▶ Material provided:
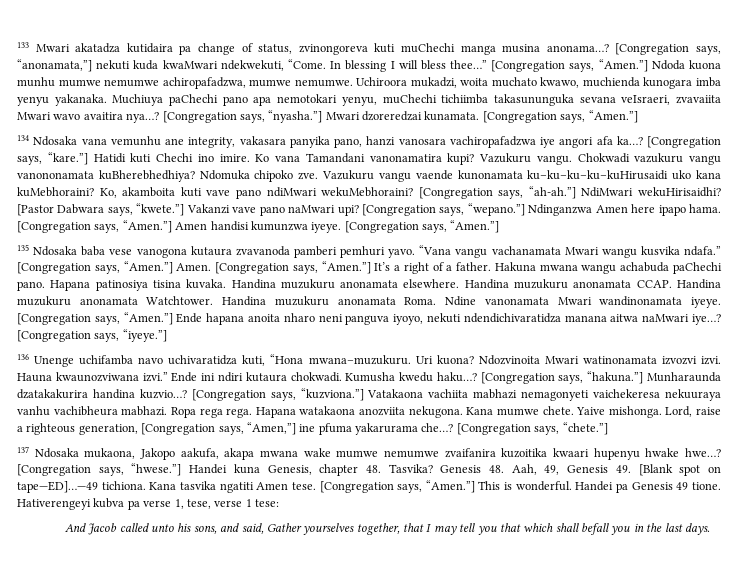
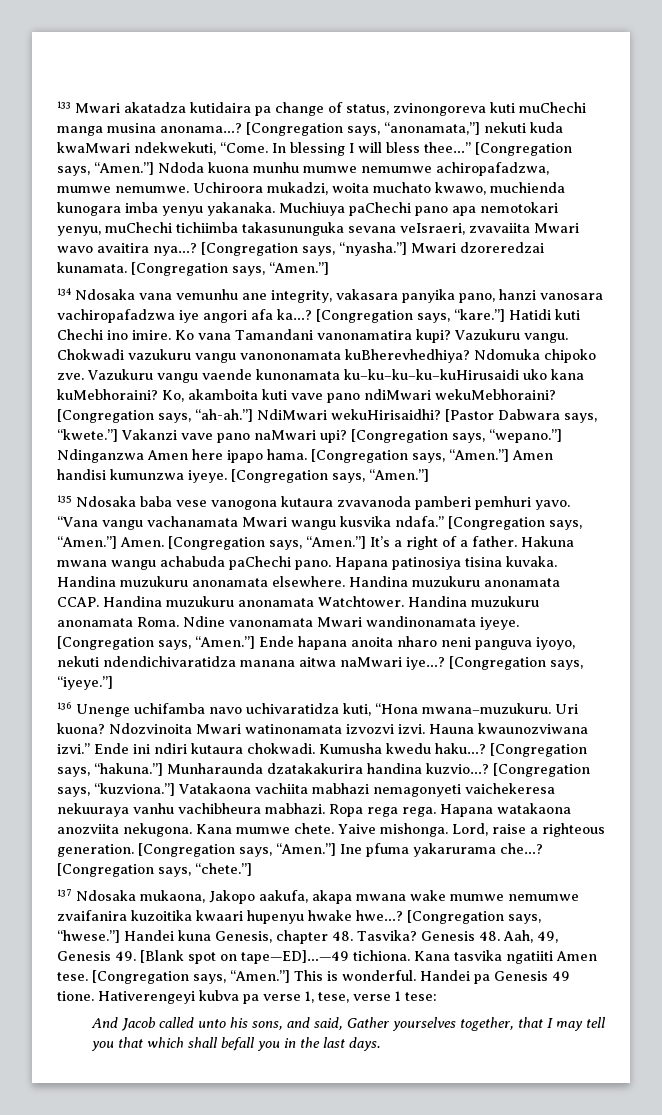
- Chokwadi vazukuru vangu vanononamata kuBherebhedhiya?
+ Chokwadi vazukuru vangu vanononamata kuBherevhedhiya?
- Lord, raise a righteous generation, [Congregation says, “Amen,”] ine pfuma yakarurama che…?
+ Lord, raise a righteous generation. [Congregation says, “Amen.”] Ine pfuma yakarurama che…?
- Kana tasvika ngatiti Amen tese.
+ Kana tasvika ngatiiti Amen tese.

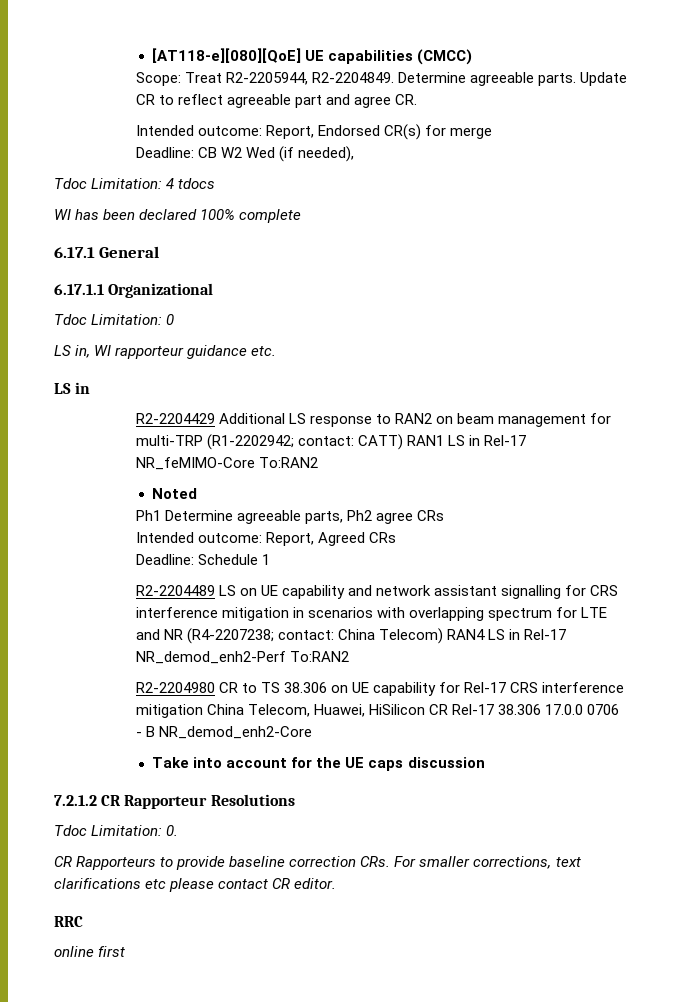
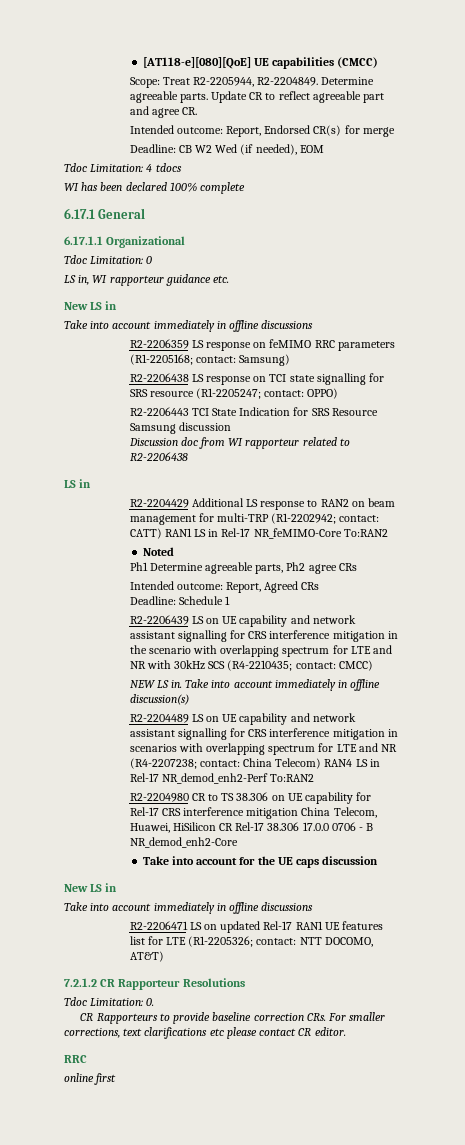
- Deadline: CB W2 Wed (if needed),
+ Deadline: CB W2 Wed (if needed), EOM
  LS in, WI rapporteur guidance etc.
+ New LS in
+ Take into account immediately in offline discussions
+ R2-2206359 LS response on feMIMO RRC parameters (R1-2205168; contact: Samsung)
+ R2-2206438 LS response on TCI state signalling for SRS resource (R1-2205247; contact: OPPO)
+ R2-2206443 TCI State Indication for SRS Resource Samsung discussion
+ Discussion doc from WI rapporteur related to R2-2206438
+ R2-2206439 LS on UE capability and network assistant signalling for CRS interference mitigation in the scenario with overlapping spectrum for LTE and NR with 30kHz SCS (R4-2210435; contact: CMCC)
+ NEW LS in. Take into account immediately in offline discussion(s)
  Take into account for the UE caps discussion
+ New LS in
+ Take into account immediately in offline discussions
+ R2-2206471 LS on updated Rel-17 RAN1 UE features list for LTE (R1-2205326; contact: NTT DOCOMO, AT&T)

▶ About this exercise: Where the string "into" occurs in a line of the material above, copy the whole line.

▶ Response:
+ Take into account immediately in offline discussions
+ NEW LS in. Take into account immediately in offline discussion(s)
  Take into account for the UE caps discussion
+ Take into account immediately in offline discussions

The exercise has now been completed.